Despite that, Hartman said his students remain adamant and impassioned. Three graduates work in North Dakota’s Game and Fish Department, and one went on to work for an oil company as its environmental specialist.

“(The company) has new devices on their flares oxidizing 99 percent of their materials. She makes them leak-free. She’s very passionate,” Hartman said.

• • •

On the Navajo Nation, Charley is working to infuse science into policy decisions, too, quietly sorting through the lingering aftermath of the “manmade technological disaster” that uranium mining has left in its wake. “Eventually I may publish, but I’m just a scientist. I’m not here to gather fame,” he said.

Instead, he shares his insights from years of research with people who have a direct vote in deciding how to handle the mess that remains.

Oliver Whaley, executive director of the Navajo Nation’s Environmental Protection Agency, is one of those policymakers. He takes a spiritual view of the current situation, referencing the Navajo word for “harmony.” By most standards, he said, “we’re considered an energy tribe, and we’ve exploited those resources. We’ve gotten a lot of revenue. If you go back in time, we probably should have never taken that uranium out of the earth. We’re finding now that there are physical, emotional, and social ways that we’re paying for it. If you live in accordance with what our teachings are, we wouldn’t have these issues. We shot ourselves in the foot.”

But can the wounds heal? As Charley prepares to monitor livestock, he said he feels that the Navajo people need monitoring, too—in ways that numbers can’t so easily quantify.

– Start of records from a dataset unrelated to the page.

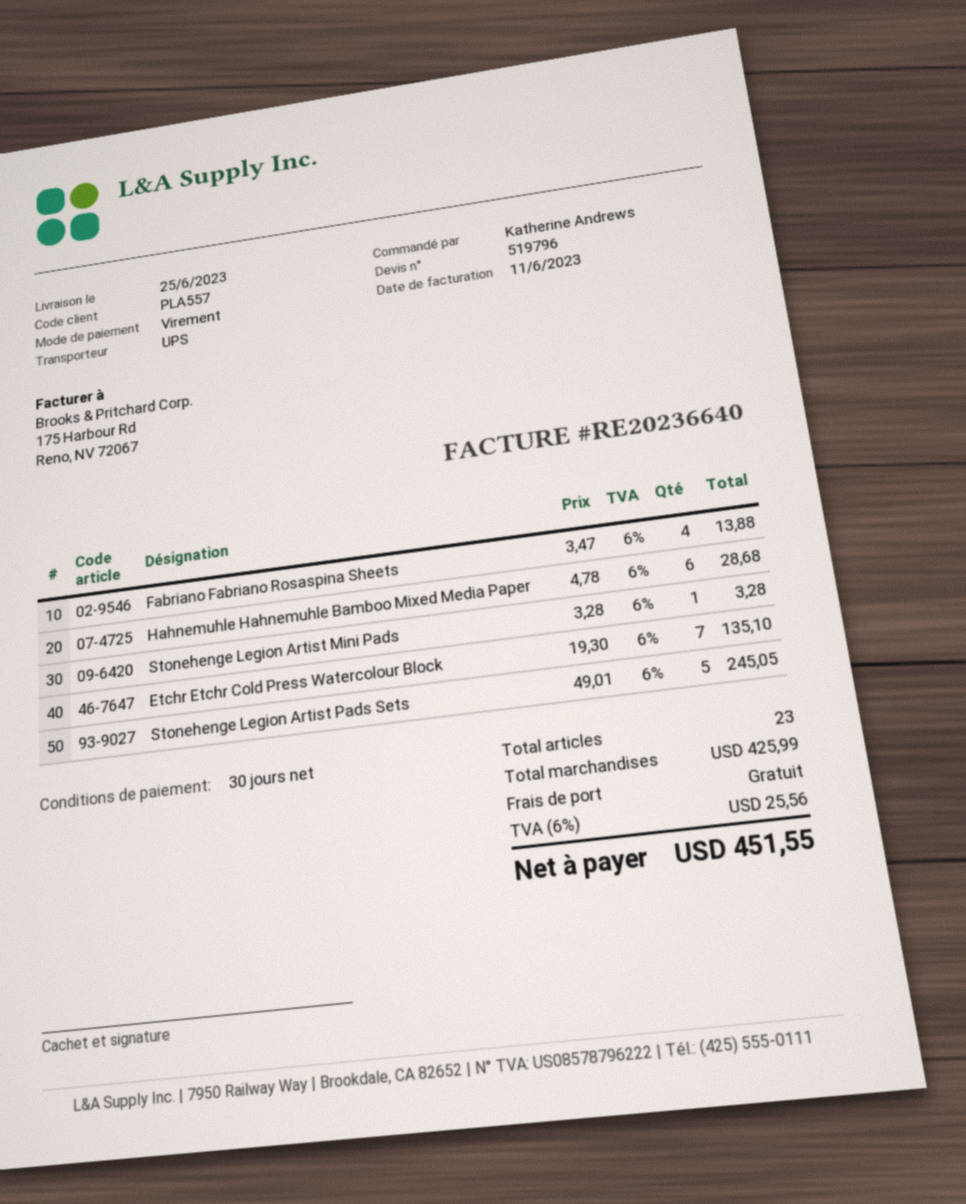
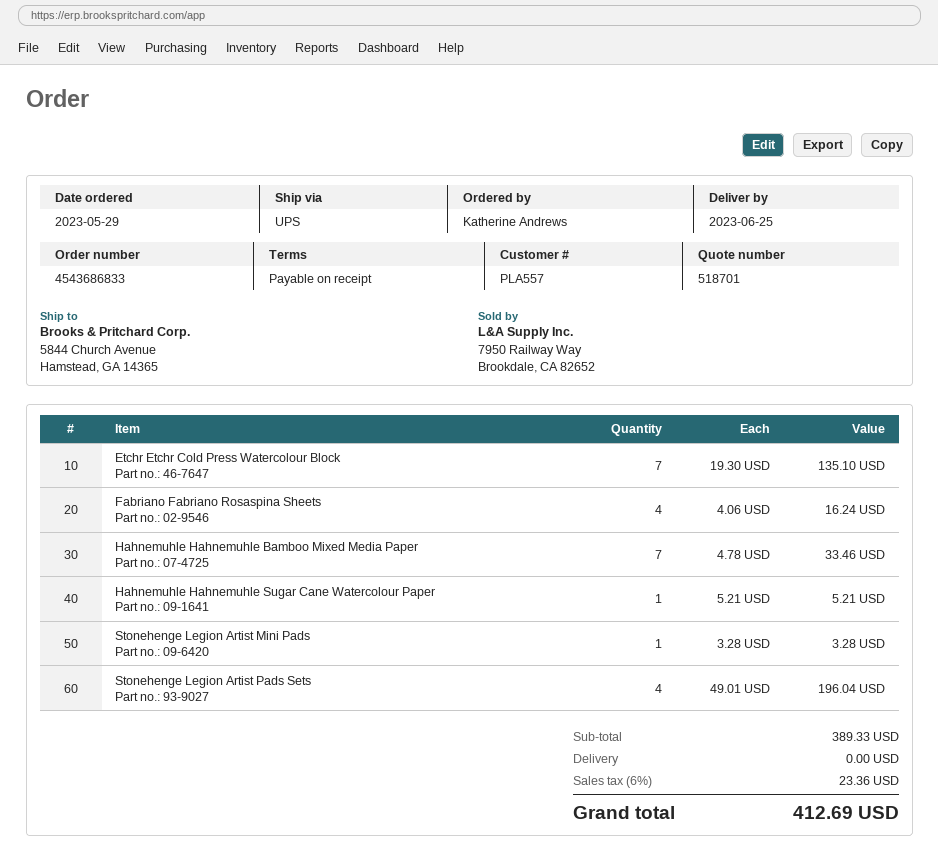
quote number: 519796 -> 518701
payment terms: 30 days -> on receipt
Fabriano Fabriano Rosaspina Sheets: 4 x 3.47 = 13.88 -> 4 x 4.06 = 16.24
Hahnemuhle Hahnemuhle Bamboo Mixed Media Paper: 6 x 4.78 = 28.68 -> 7 x 4.78 = 33.46
Stonehenge Legion Artist Pads Sets: 5 x 49.01 = 245.05 -> 4 x 49.01 = 196.04
Hahnemuhle Hahnemuhle Sugar Cane Watercolour Paper: none -> 1 x 5.21 = 5.21
subtotal: 425.99 -> 389.33
tax: 6% = 25.56 -> 6% = 23.36
total: 451.55 -> 412.69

“Somebody has to look more deeply at the psycho-social impact, the families that see their loved ones die of these crippling diseases like cancer.” He wondered, “How do they equate it? How do they cope with it? How do they see the government that was entrusted with treaty rights and agreements to protect them? There’s a lot of resentment and mistrust.”

Charley lives with those questions, too. And while his family’s history may have sparked his line of research, it’s ultimately a hope for the future that keeps him going.

Katie Scarlett Brandt is a freelance writer based in Chicago and a frequent contributor to Native Science Report.